Material and Methods: A survey was created that included information about demographics (i.e.: age, education, income, insurance coverage, etc.) and key questions that included the following information: primary provider of annual exams, frequency of visits, last annual exam, reasons for lack of exams, and motivations to have annual exams. An IRB approval for expedited review was received 6/24/2004. The survey was distributed via coordinators of various departments to female health professionals (i.e.: residents, RNs, attending physicians, shift leaders, etc.).
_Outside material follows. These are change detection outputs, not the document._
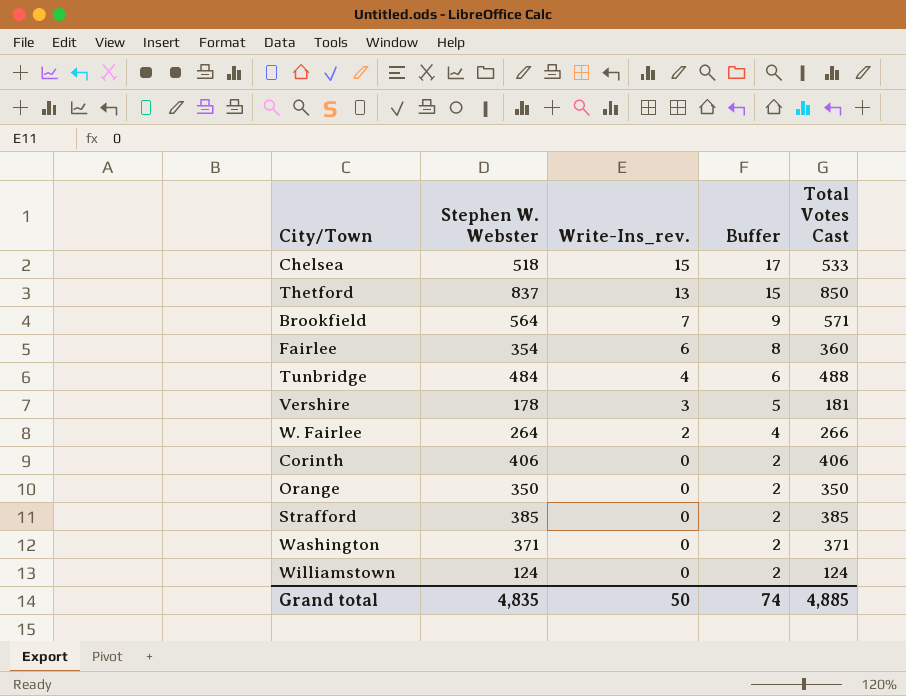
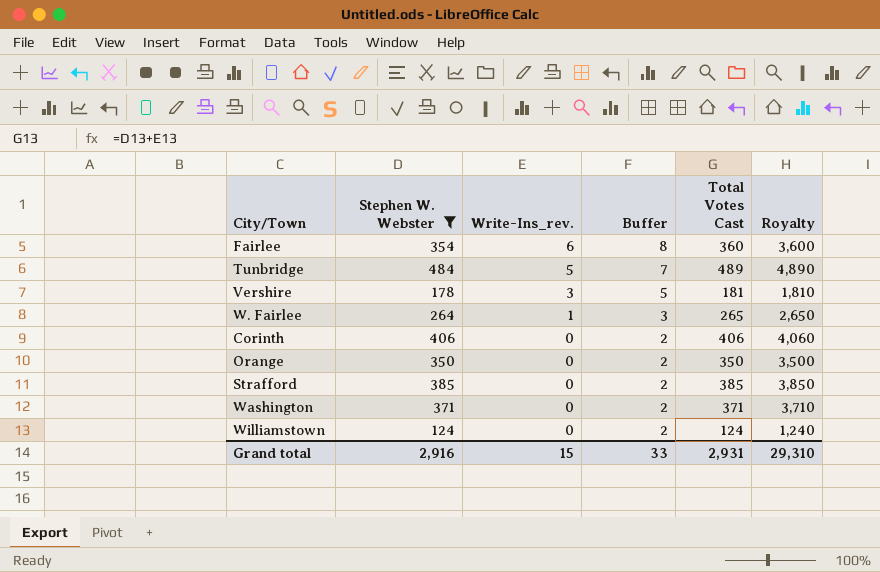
filter: none -> Stephen W. Webster <= 484
column Royalty | formula: none -> [Total Votes Cast] * 10
Tunbridge | Write-Ins_rev.: 4 -> 5
Tunbridge | Buffer: 6 -> 7
Tunbridge | Total Votes Cast: 488 -> 489
W. Fairlee | Write-Ins_rev.: 2 -> 1
W. Fairlee | Buffer: 4 -> 3
W. Fairlee | Total Votes Cast: 266 -> 265
Grand total | Stephen W. Webster: 4,835 -> 2,916
Grand total | Write-Ins_rev.: 50 -> 15
Grand total | Buffer: 74 -> 33
Grand total | Total Votes Cast: 4,885 -> 2,931

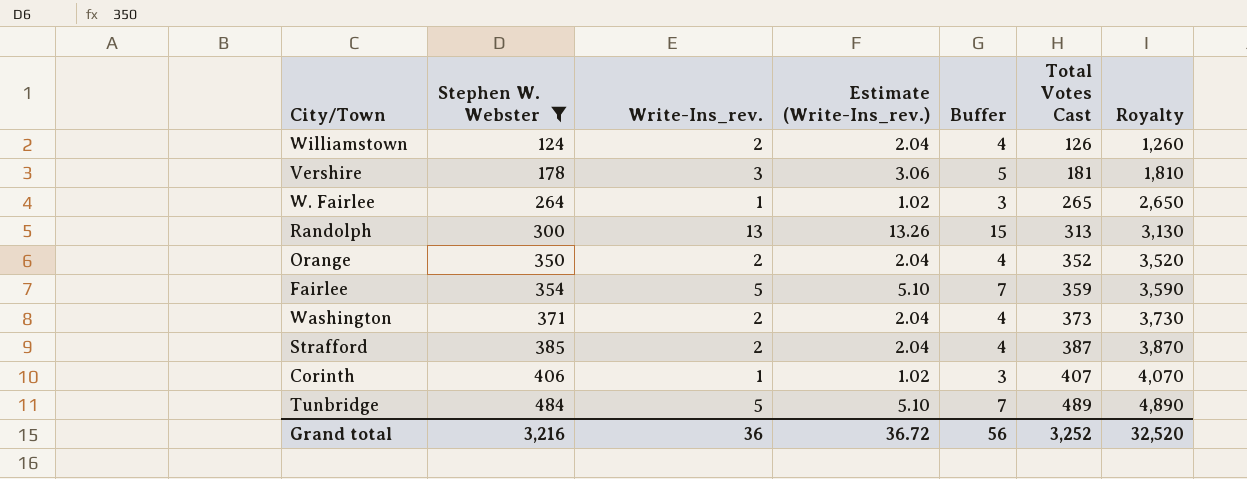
row order: Write-Ins_rev. descending -> Stephen W. Webster ascending
column Estimate (Write-Ins_rev.) | formula: none -> [Write-Ins_rev.] * 1.02
Williamstown | Write-Ins_rev.: 0 -> 2
Williamstown | Buffer: 2 -> 4
Williamstown | Total Votes Cast: 124 -> 126
Williamstown | Royalty: 1,240 -> 1,260
row Randolph: none -> 300 | 13 | 13.26 | 15 | 313 | 3,130
Orange | Write-Ins_rev.: 0 -> 2
Orange | Buffer: 2 -> 4
Orange | Total Votes Cast: 350 -> 352
Orange | Royalty: 3,500 -> 3,520
Fairlee | Write-Ins_rev.: 6 -> 5
Fairlee | Buffer: 8 -> 7
Fairlee | Total Votes Cast: 360 -> 359
Fairlee | Royalty: 3,600 -> 3,590
Washington | Write-Ins_rev.: 0 -> 2
Washington | Buffer: 2 -> 4
Washington | Total Votes Cast: 371 -> 373
Washington | Royalty: 3,710 -> 3,730
Strafford | Write-Ins_rev.: 0 -> 2
Strafford | Buffer: 2 -> 4
Strafford | Total Votes Cast: 385 -> 387
Strafford | Royalty: 3,850 -> 3,870
Corinth | Write-Ins_rev.: 0 -> 1
Corinth | Buffer: 2 -> 3
Corinth | Total Votes Cast: 406 -> 407
Corinth | Royalty: 4,060 -> 4,070
Grand total | Stephen W. Webster: 2,916 -> 3,216
Grand total | Write-Ins_rev.: 15 -> 36
Grand total | Buffer: 33 -> 56
Grand total | Total Votes Cast: 2,931 -> 3,252
Grand total | Royalty: 29,310 -> 32,520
Results: Approximately 184 surveys were distributed, 93 were returned with a 51% response rate. 56% of respondents were MDs (Family practice, Pediatrics, Internal medicine, etc.), 32% were RNs, and 21% other (clerical, LPN, ancillary services, etc.). Majority of respondents (27%) were in 26-30 y/o group, followed by 17% in 46-50 y/o group. 64% had greater than 12 years of education. 68% of the respondents were married, and 88% were Caucasian. 26% worked 36-40 hrs/wk, and 25% 50-80 hrs/wk. 67% of exams were performed by Obstetricians/Gynecologists, followed by Family Practice (18%), and 14% by other providers (nurse practitioners, internists, etc.). 42% had an annual in the last 6-12 months, and 40% had exams within the last 12-24 months, 7% in the last 24 months, 6% >24months, and 2% had no response. 93% reported having a pap and mammogram with their annual exam. 61% had no response for not having an exam, 13% claimed a busy schedule, 11% no particular reason, 6% problems with physician scheduling, 2 % cited a bad experience, and 5% other (being weighed, fear of exam, insurance issues, and illness). 31% of respondents had no response for motivation to see a physician, 20% cited preventative medicine, and13.9% having time in work schedule. Chi square analysis was insignificant when comparing RNs, MDs, and laymen in regards to obtaining an annual exam.
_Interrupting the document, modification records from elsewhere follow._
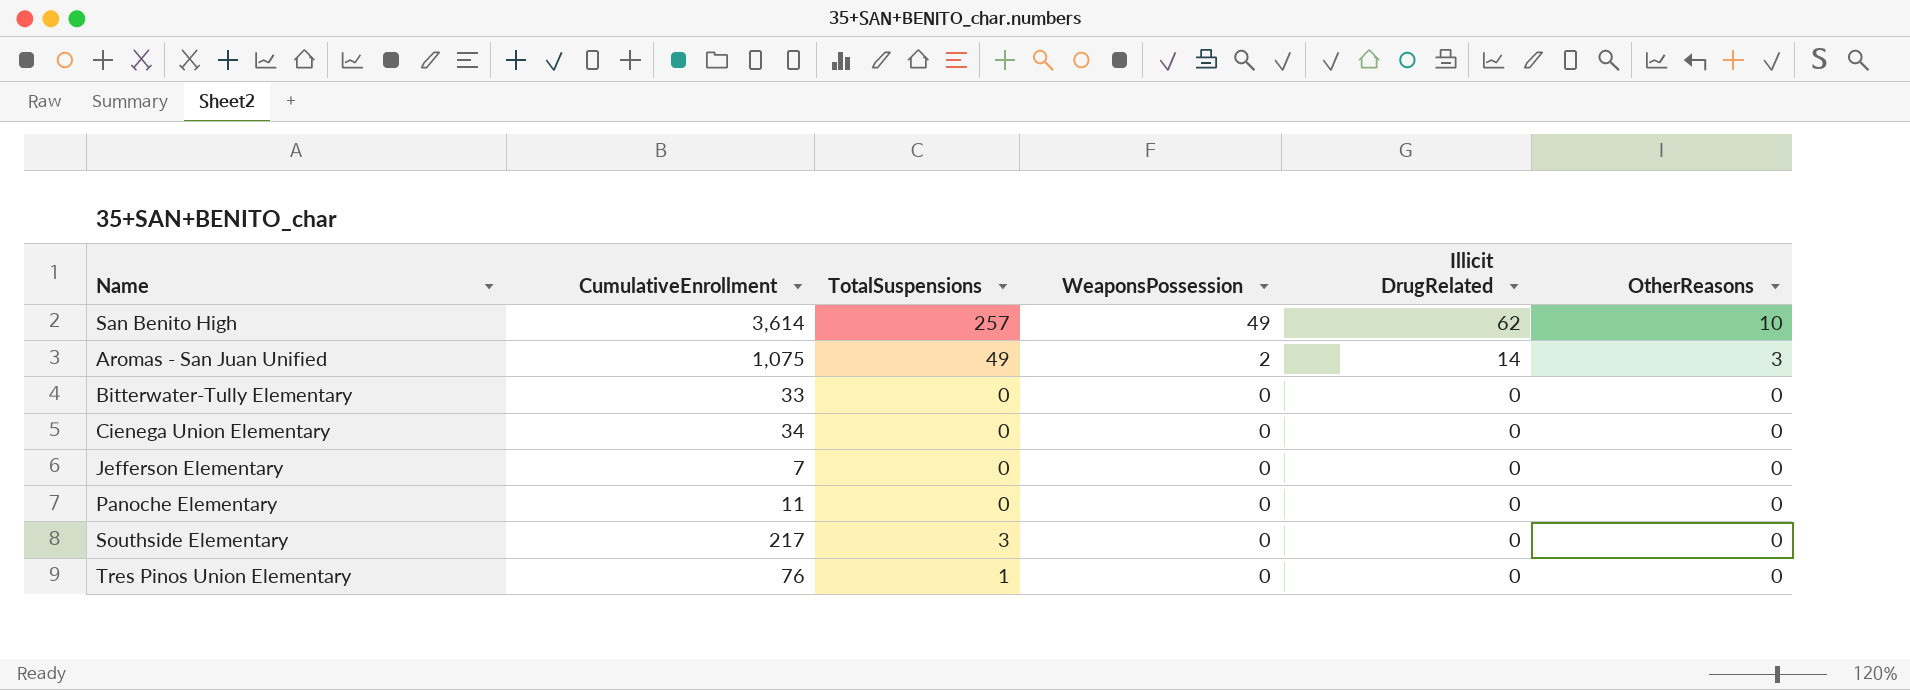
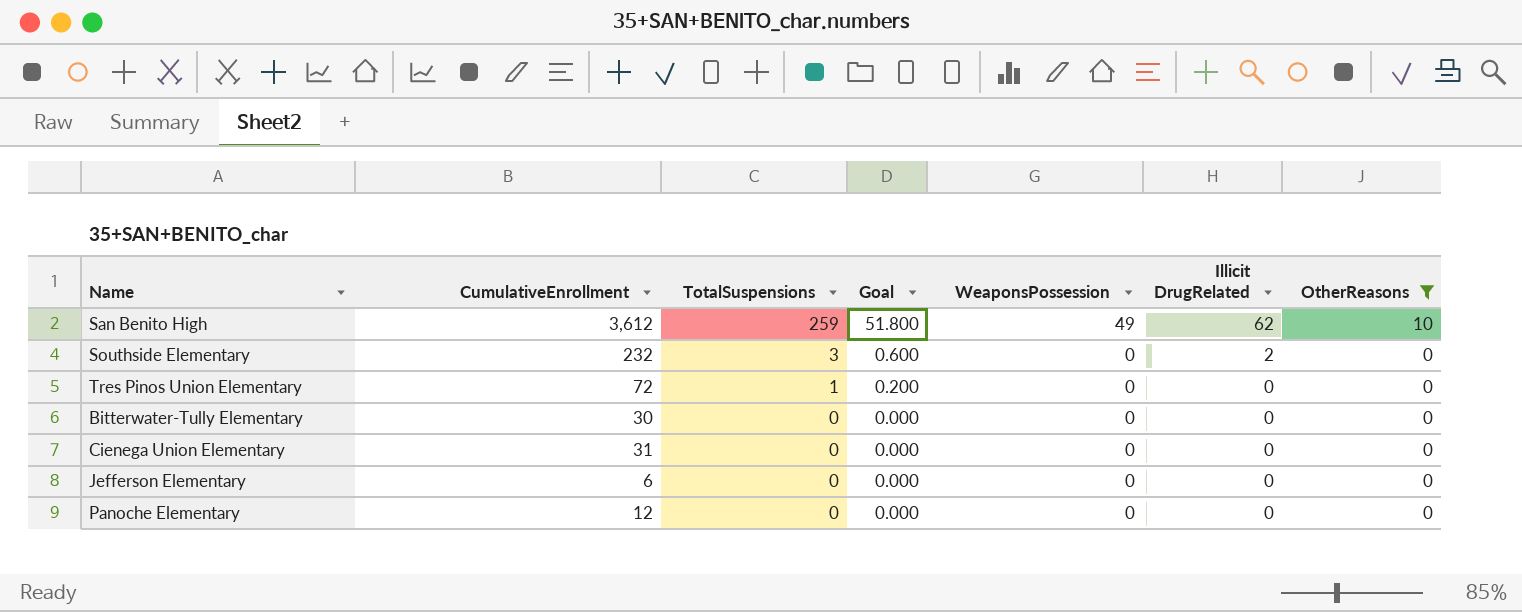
filter: none -> OtherReasons != 3
row order: WeaponsPossession descending -> TotalSuspensions descending
column Goal | formula: none -> [TotalSuspensions] * 0.2
San Benito High | CumulativeEnrollment: 3,614 -> 3,612
San Benito High | TotalSuspensions: 257 -> 259
Southside Elementary | CumulativeEnrollment: 217 -> 232
Southside Elementary | Illicit DrugRelated: 0 -> 2
Tres Pinos Union Elementary | CumulativeEnrollment: 76 -> 72
Bitterwater-Tully Elementary | CumulativeEnrollment: 33 -> 30
Cienega Union Elementary | CumulativeEnrollment: 34 -> 31
Jefferson Elementary | CumulativeEnrollment: 7 -> 6
Panoche Elementary | CumulativeEnrollment: 11 -> 12

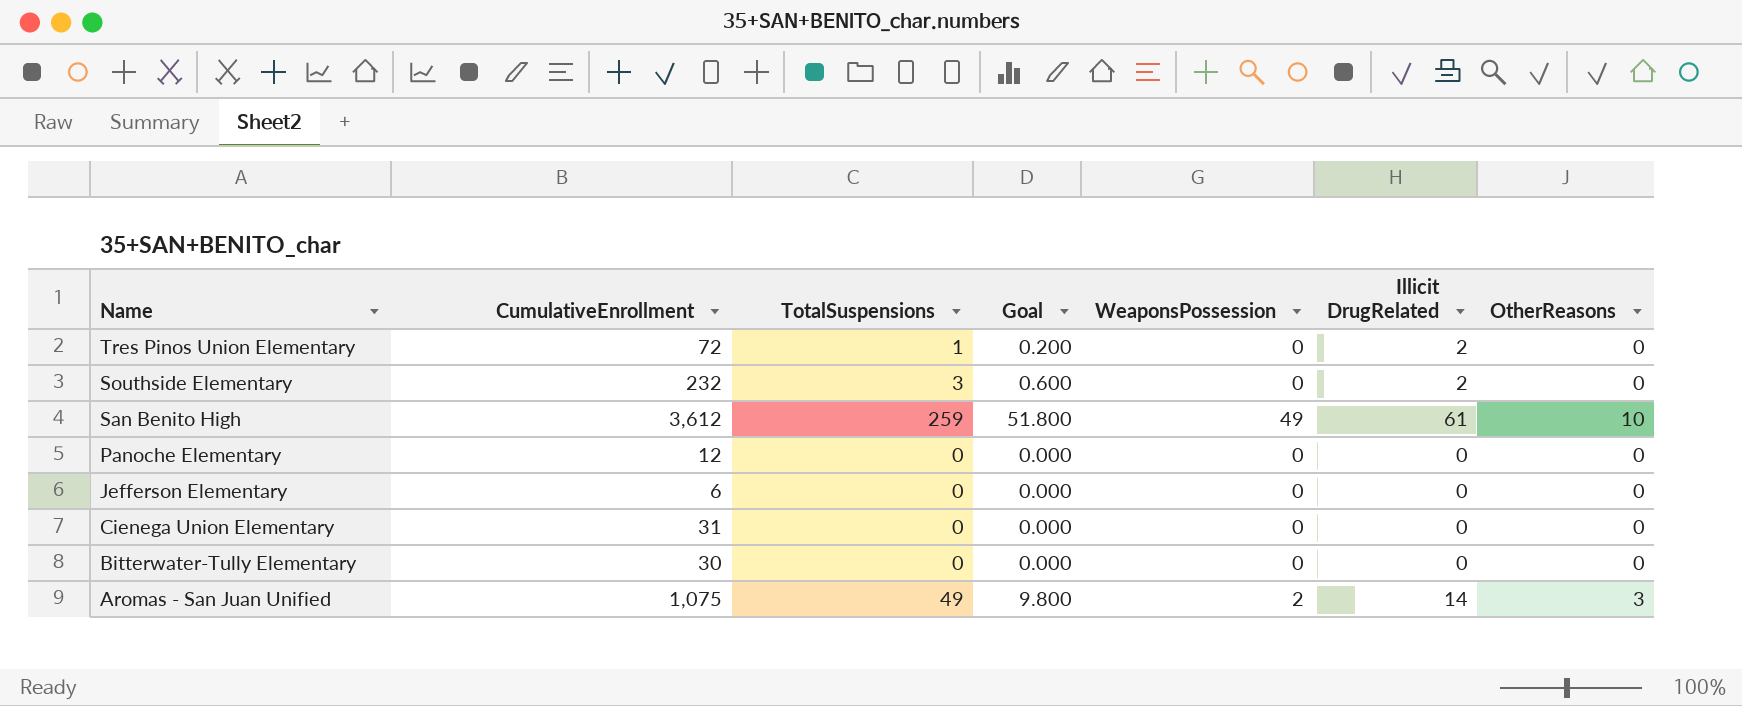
filter: OtherReasons != 3 -> none
row order: TotalSuspensions descending -> Name descending
Tres Pinos Union Elementary | Illicit DrugRelated: 0 -> 2
San Benito High | Illicit DrugRelated: 62 -> 61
Conclusions: The majority of female health professionals have annual exams which include a pap smear and mammogram in the last 6-12 months. • The individual who is most likely to perform these exams is an Ob/Gyn • For those who have not an exam in the last year, common reasons include problems with scheduling at the office, bad experiences, busy work schedules, fear of the exam, and insurance issues • Preventative medicine and time allotted in work schedule would be motivational factors to having an annual exam Weakness of this study included a low response rate. This could have been improved with phone surveys or one on one interview with the respondents. Further studies could be done to compare health habits of professional women versus the lay population. Hypotheses could include the following: Does having higher education mean that women are more likely to have an annual exam? Are there differences in the fears/concerns of professional women for exams versus the general population? Any information elicited could help health care providers and health educators to provide motivational impetus to their patients regardless of educational level.